Two couples; one small, book-cluttered living room (impressive scenic and props design by Kevin Rolfs); copious amounts of alcohol. Party games ensue, as George and Nick—sexual rivals, the past and the future—size up each other, and each other’s wives. As the three-hour play progresses in real time, secrets are bared and facades are peeled away. Illusions are destroyed—but not people. As Martin Esslin wrote in his seminal 1961 text The Theatre of the Absurd: “Theatre of the Absurd does not reflect despair . . . but expresses modern man’s endeavor to come to terms with the world in which he lives . . . [and] to free him from illusions that are bound to cause maladjustment and disappointment. For the dignity of man lies in his ability to face reality in all its senselessness; to accept it freely, without fear, without illusions—and to laugh at it.” 

Virginia Woolf—harrowing but also very funny—is Theater of the Absurd couched in the trappings of realist domestic drama: Beckett’s Waiting for Godot and Jean-Paul Sartre’s No Exit mixed with William Inge’s Come Back, Little Sheba, with perhaps a bit of Elliott Nugent and James Thurber’s The Male Animal tossed in for good measure.

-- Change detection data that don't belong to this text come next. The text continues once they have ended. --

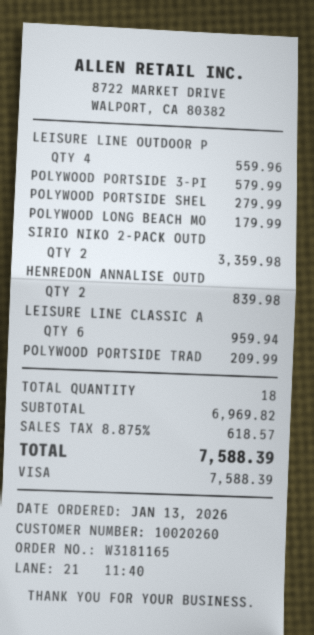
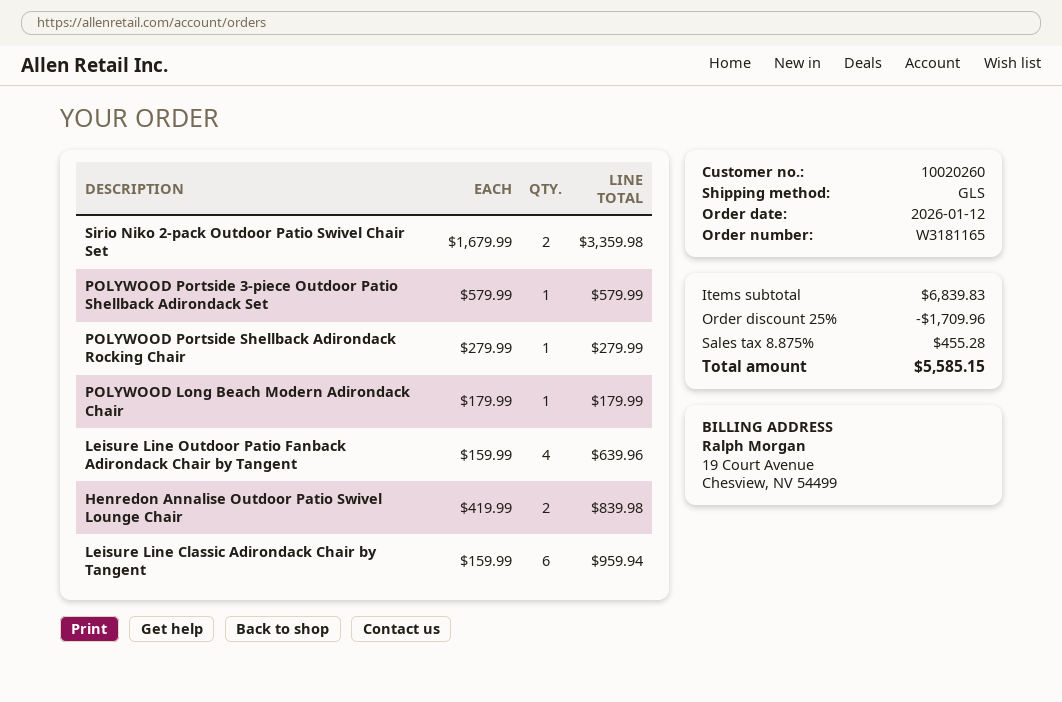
order date: 2026-01-13 -> 2026-01-12
LEISURE LINE OUTDOOR P: 4 for 559.96 -> 4 for 639.96
POLYWOOD PORTSIDE TRAD: 1 for 209.99 -> none
subtotal: 6969.82 -> 6839.83
discount: none -> 25% = 1709.96
tax: 8.875% = 618.57 -> 8.875% = 455.28
total: 7588.39 -> 5585.15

Andrea Uppling as Martha is visibly too young for the 52-year-old character she plays, but she brings to life every twist and turn of Martha’s imbalanced energy—the rowdy humor, the flagrant sexuality, the soul-deep frustration that drives her raging attacks on George, the bottomless depression that she vainly tries to self-medicate with booze. Uppling’s Martha engages our compassion with her pain even as she repels us with her behavior. James Turano’s rumpled George, weary from years of suppressing his own emotional needs in order to keep Martha afloat, is remarkable to watch as he builds himself up to meet the crisis that has inevitably come.

Keenan Odenkirk is a visually perfect Nick—the blond, muscular Aryan archetype that Albee envisioned. And he beautifully projects the opportunistic personality that Albee had in mind as well: shallow and ambitious, cunning and calculating. As Honey, Rachel Livingston is an Ibsen-esque doll-wife, with her sing-songy laugh and mousy manner of nibbling at the cocktail nuts on the coffee table. But, like Uppling, she reveals the pain and frustration of a woman trapped in the “feminine mystique,” to use the term coined by feminist writer Betty Friedan in her 1963 book analyzing the dissatisfaction and voicelessness of women in post-World War II America.